» TASK OBJECTIVE:
Of the records that follow, copy only the lines from the line containing "order number: 64908099 -> 64906059" to the line containing "total: 10433.50 -> 16338.70", both included, exactly as written.

[Opening RECORDS SHOWN section]

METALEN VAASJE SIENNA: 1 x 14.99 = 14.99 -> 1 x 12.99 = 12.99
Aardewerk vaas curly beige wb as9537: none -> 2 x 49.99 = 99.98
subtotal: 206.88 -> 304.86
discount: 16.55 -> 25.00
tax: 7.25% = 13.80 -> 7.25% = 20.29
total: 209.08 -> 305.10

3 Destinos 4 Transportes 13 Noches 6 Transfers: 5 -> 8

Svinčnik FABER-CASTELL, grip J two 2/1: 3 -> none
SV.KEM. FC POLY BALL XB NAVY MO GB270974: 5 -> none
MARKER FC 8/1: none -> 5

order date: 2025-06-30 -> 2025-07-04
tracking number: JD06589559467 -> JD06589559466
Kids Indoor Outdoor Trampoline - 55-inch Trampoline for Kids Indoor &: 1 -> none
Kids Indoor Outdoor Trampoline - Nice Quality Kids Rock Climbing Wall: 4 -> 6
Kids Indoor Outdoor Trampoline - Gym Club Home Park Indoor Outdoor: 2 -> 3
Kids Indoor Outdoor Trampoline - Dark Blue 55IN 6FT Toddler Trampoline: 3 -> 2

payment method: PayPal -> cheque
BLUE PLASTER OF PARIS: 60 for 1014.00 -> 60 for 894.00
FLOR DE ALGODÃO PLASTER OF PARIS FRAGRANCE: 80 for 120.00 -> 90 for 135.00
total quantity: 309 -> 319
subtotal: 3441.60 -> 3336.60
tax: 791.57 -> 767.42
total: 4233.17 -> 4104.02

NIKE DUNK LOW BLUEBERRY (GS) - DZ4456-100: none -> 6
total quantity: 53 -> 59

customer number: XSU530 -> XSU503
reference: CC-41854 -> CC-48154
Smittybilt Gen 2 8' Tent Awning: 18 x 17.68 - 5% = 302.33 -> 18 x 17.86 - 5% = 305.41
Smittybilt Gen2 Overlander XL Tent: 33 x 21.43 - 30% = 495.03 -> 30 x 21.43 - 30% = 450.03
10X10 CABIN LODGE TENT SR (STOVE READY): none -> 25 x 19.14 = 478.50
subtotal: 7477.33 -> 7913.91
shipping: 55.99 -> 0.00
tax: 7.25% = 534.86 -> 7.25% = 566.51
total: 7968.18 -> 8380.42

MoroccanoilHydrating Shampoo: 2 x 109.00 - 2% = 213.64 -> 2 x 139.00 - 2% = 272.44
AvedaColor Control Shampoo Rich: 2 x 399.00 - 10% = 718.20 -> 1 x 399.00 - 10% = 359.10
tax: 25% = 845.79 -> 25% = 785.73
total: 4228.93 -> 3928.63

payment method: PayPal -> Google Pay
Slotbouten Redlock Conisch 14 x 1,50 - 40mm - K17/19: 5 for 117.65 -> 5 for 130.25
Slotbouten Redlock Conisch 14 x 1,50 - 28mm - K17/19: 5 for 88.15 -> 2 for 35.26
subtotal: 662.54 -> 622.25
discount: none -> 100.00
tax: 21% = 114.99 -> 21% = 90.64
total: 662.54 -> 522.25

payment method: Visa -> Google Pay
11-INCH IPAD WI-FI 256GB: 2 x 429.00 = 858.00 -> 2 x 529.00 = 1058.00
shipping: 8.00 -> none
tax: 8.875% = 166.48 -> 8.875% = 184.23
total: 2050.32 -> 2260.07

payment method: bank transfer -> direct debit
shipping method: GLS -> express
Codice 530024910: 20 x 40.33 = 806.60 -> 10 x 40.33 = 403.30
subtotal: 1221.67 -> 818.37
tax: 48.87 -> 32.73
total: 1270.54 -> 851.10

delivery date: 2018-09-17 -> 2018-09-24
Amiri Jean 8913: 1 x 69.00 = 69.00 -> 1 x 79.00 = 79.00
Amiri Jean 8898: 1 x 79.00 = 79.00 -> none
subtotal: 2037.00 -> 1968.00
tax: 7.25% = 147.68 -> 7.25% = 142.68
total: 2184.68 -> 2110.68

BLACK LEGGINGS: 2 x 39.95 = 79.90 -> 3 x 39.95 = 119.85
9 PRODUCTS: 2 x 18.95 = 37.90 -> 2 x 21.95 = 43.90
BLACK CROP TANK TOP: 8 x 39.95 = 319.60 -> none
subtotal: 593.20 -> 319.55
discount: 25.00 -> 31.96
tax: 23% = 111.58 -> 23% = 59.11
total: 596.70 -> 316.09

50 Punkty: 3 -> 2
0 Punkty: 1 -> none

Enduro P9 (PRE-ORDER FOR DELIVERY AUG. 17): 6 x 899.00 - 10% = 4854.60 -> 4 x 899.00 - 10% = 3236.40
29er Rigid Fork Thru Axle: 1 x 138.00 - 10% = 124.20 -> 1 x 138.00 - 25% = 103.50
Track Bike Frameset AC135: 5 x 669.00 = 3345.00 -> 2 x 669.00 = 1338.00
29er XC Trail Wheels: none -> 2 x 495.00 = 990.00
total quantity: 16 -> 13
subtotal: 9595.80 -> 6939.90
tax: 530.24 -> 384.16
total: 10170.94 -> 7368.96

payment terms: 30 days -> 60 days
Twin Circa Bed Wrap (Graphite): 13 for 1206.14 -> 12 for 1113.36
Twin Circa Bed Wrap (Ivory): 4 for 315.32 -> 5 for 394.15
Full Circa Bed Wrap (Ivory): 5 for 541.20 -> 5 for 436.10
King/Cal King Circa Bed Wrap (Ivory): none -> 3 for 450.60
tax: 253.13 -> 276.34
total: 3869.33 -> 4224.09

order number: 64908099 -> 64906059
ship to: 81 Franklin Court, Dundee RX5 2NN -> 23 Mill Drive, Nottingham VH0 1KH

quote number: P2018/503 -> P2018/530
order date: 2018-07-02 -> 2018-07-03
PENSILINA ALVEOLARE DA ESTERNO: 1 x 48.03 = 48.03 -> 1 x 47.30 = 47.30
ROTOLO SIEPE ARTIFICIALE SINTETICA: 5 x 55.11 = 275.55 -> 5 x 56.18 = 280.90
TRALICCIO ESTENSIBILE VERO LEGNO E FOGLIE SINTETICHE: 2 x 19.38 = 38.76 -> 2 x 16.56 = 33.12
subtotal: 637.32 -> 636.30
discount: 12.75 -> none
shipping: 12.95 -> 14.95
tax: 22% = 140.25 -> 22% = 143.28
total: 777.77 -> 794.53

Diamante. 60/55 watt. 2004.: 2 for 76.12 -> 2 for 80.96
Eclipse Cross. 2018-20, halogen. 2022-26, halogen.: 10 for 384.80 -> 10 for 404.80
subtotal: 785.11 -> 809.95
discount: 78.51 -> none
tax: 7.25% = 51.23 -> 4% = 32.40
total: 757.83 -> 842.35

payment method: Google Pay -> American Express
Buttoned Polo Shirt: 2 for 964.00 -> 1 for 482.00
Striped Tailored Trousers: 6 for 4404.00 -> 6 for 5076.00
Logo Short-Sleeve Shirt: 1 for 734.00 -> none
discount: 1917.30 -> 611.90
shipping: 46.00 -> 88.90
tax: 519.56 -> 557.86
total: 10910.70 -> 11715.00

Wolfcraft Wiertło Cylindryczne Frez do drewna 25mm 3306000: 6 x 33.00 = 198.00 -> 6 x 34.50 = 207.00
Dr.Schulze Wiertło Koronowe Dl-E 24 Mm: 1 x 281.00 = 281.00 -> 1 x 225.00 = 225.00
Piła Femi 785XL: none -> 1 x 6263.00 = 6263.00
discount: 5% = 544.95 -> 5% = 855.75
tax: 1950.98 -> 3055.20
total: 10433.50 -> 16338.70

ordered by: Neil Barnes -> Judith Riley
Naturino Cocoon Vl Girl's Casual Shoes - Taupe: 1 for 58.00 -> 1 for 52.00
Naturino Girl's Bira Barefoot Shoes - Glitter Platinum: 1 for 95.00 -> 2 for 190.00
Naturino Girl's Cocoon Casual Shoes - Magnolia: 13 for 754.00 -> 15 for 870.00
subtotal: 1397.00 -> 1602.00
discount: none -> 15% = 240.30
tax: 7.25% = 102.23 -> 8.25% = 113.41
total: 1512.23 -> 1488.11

[Closing RECORDS SHOWN section]

» FINAL ANSWER:
order number: 64908099 -> 64906059
ship to: 81 Franklin Court, Dundee RX5 2NN -> 23 Mill Drive, Nottingham VH0 1KH

quote number: P2018/503 -> P2018/530
order date: 2018-07-02 -> 2018-07-03
PENSILINA ALVEOLARE DA ESTERNO: 1 x 48.03 = 48.03 -> 1 x 47.30 = 47.30
ROTOLO SIEPE ARTIFICIALE SINTETICA: 5 x 55.11 = 275.55 -> 5 x 56.18 = 280.90
TRALICCIO ESTENSIBILE VERO LEGNO E FOGLIE SINTETICHE: 2 x 19.38 = 38.76 -> 2 x 16.56 = 33.12
subtotal: 637.32 -> 636.30
discount: 12.75 -> none
shipping: 12.95 -> 14.95
tax: 22% = 140.25 -> 22% = 143.28
total: 777.77 -> 794.53

Diamante. 60/55 watt. 2004.: 2 for 76.12 -> 2 for 80.96
Eclipse Cross. 2018-20, halogen. 2022-26, halogen.: 10 for 384.80 -> 10 for 404.80
subtotal: 785.11 -> 809.95
discount: 78.51 -> none
tax: 7.25% = 51.23 -> 4% = 32.40
total: 757.83 -> 842.35

payment method: Google Pay -> American Express
Buttoned Polo Shirt: 2 for 964.00 -> 1 for 482.00
Striped Tailored Trousers: 6 for 4404.00 -> 6 for 5076.00
Logo Short-Sleeve Shirt: 1 for 734.00 -> none
discount: 1917.30 -> 611.90
shipping: 46.00 -> 88.90
tax: 519.56 -> 557.86
total: 10910.70 -> 11715.00

Wolfcraft Wiertło Cylindryczne Frez do drewna 25mm 3306000: 6 x 33.00 = 198.00 -> 6 x 34.50 = 207.00
Dr.Schulze Wiertło Koronowe Dl-E 24 Mm: 1 x 281.00 = 281.00 -> 1 x 225.00 = 225.00
Piła Femi 785XL: none -> 1 x 6263.00 = 6263.00
discount: 5% = 544.95 -> 5% = 855.75
tax: 1950.98 -> 3055.20
total: 10433.50 -> 16338.70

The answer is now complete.